Your instructions >>
A faithful copy of the entries is required, with no images in it.

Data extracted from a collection
▬▬▬▬▬▬
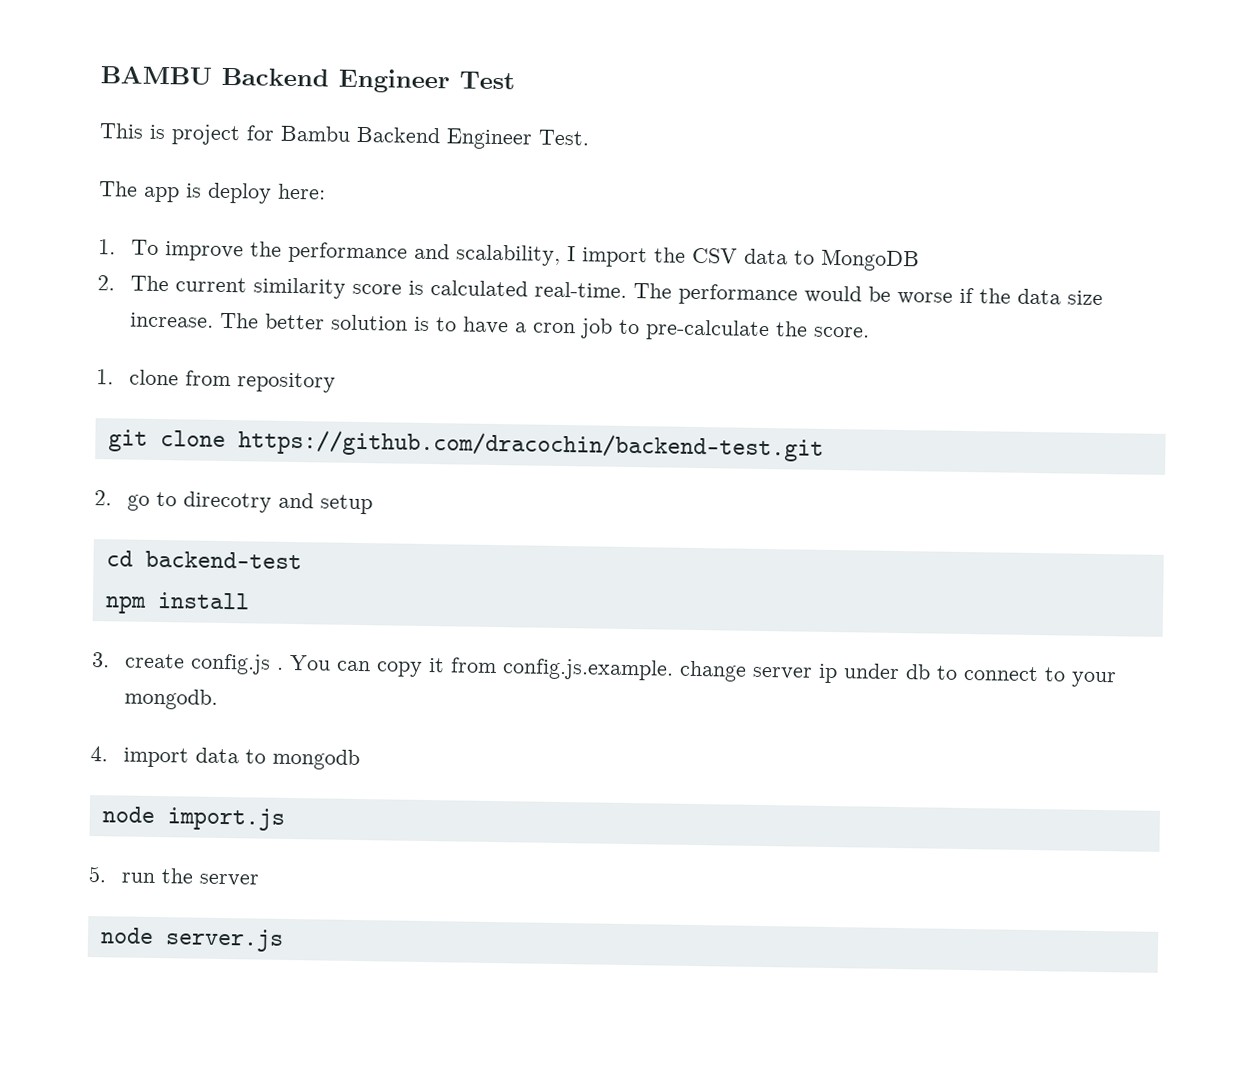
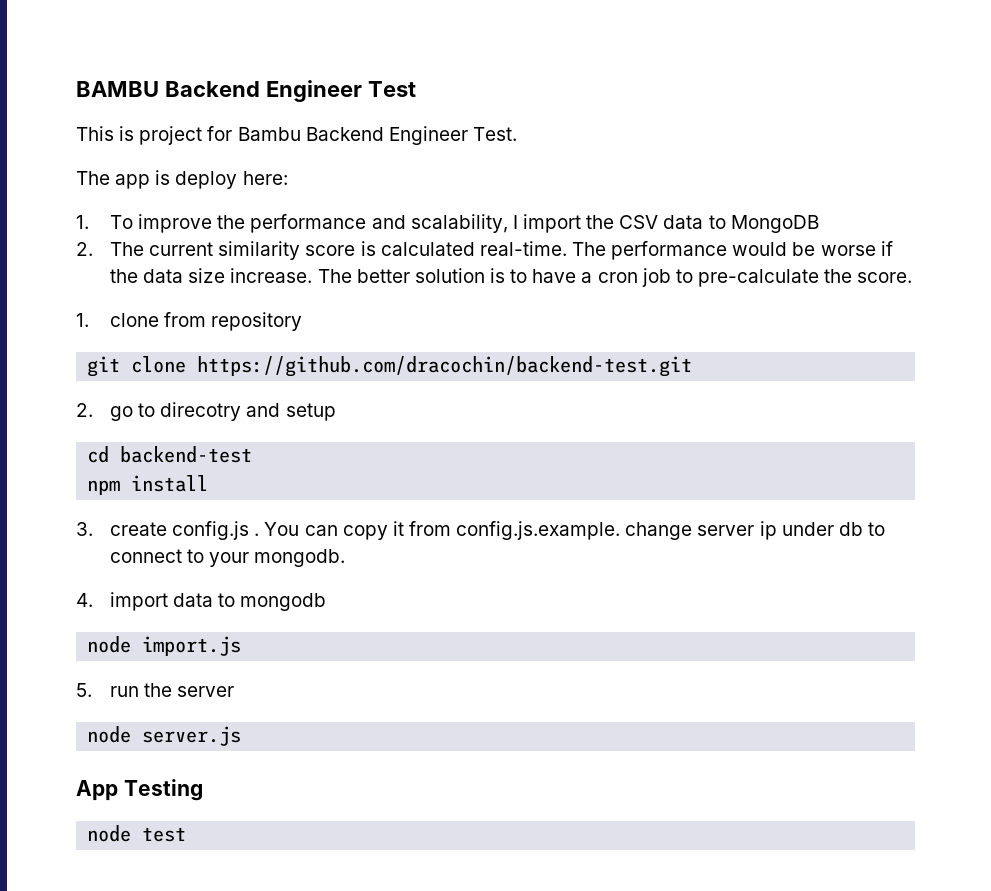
(284, 940) none -> [76,779,203,801] [87,825,187,842] // App Testing // node test

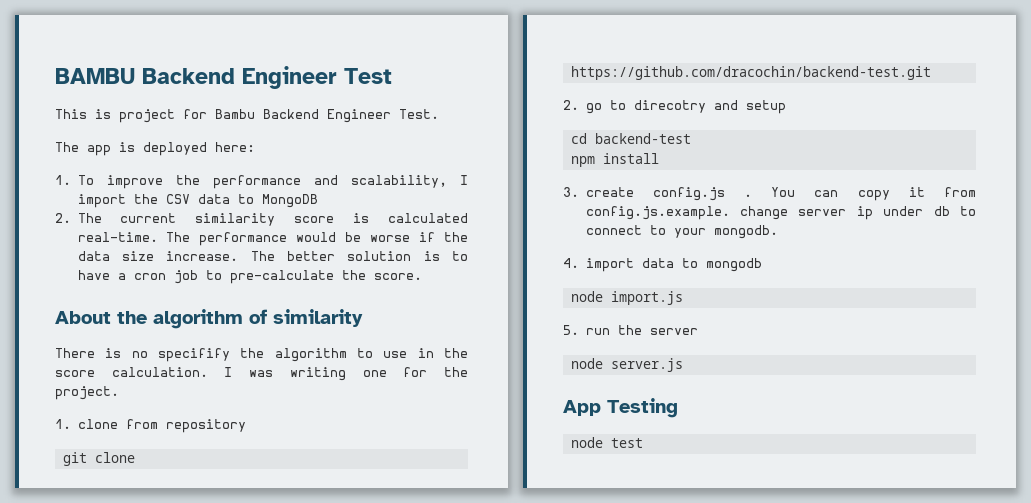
[175,171,238,189] deploy -> [143,142,207,156] deployed
(913, 277) none -> [55,309,363,329] [55,348,468,362] [55,367,469,381] [55,386,119,400] // About the algorithm of similarity // There is no specifify the algorithm to use in the score calculation. I was writing one for the project.

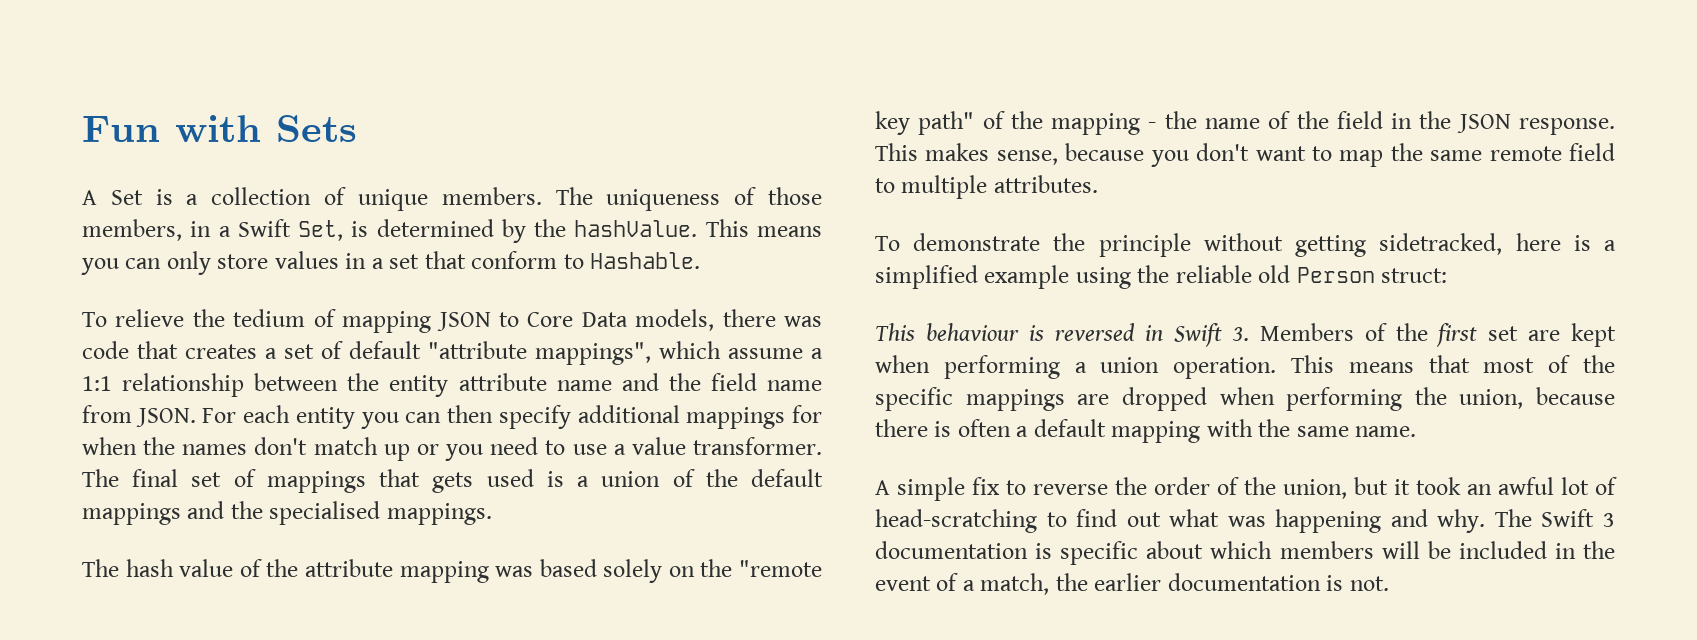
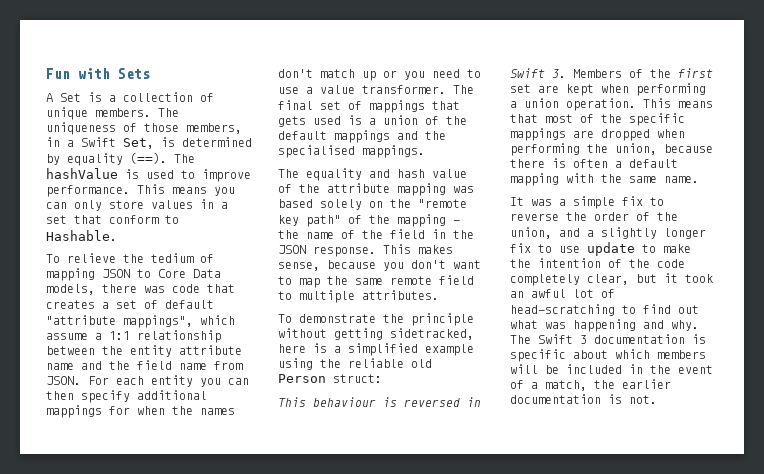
[534,219,698,237] the hashValue. -> [67,152,195,166] [46,168,251,182] [46,185,130,197] equality (==). The hashValue is used to improve performance.
(119, 568) none -> [306,168,390,181] equality and
[875,480,890,495] A -> [510,197,566,206] It was a
(1347, 489) none -> [559,227,706,239] [510,242,691,256] [510,258,685,268] [510,274,629,286] and a slightly longer fix to use update to make the intention of the code completely clear,

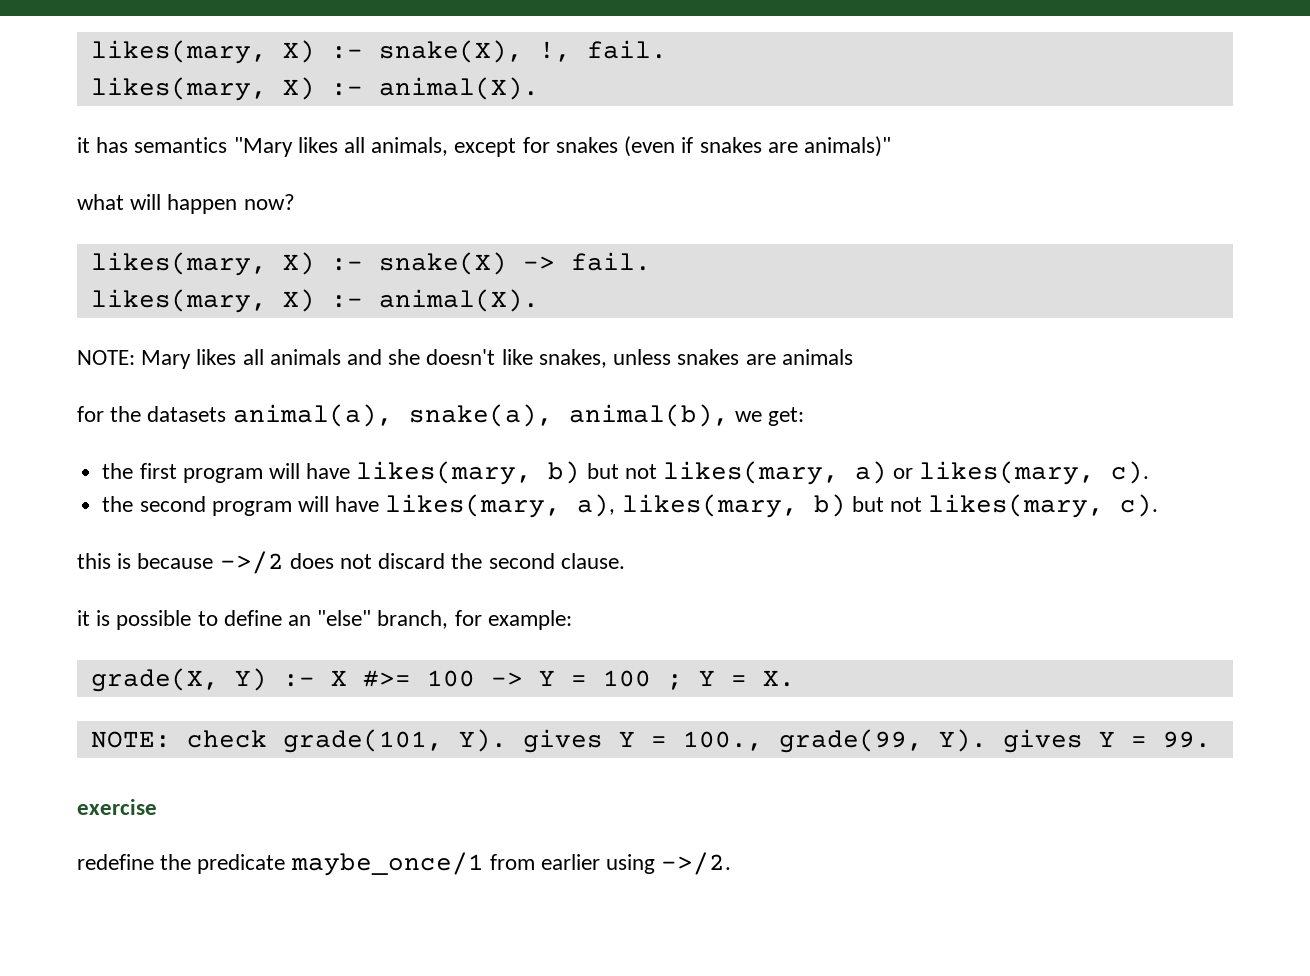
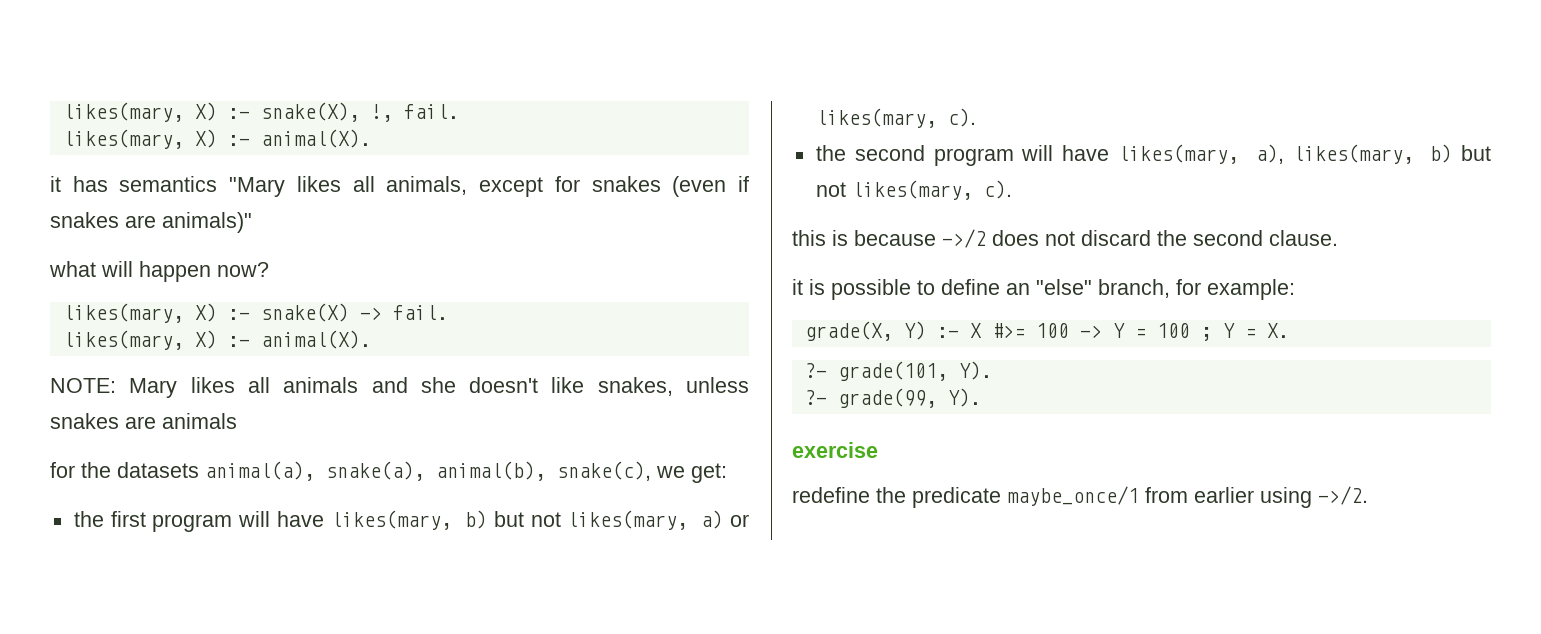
(729, 415) none -> [557,461,651,481] snake(c),
[90,730,267,748] NOTE: check -> [804,363,827,378] ?-
[522,729,1211,753] gives Y = 100., grade(99, Y). gives Y = 99. -> [804,388,981,408] // ?- grade(99, Y).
▬▬▬▬▬▬
Exercise result >>
(284, 940) none -> [76,779,203,801] [87,825,187,842] // App Testing // node test

[175,171,238,189] deploy -> [143,142,207,156] deployed
(913, 277) none -> [55,309,363,329] [55,348,468,362] [55,367,469,381] [55,386,119,400] // About the algorithm of similarity // There is no specifify the algorithm to use in the score calculation. I was writing one for the project.

[534,219,698,237] the hashValue. -> [67,152,195,166] [46,168,251,182] [46,185,130,197] equality (==). The hashValue is used to improve performance.
(119, 568) none -> [306,168,390,181] equality and
[875,480,890,495] A -> [510,197,566,206] It was a
(1347, 489) none -> [559,227,706,239] [510,242,691,256] [510,258,685,268] [510,274,629,286] and a slightly longer fix to use update to make the intention of the code completely clear,

(729, 415) none -> [557,461,651,481] snake(c),
[90,730,267,748] NOTE: check -> [804,363,827,378] ?-
[522,729,1211,753] gives Y = 100., grade(99, Y). gives Y = 99. -> [804,388,981,408] // ?- grade(99, Y).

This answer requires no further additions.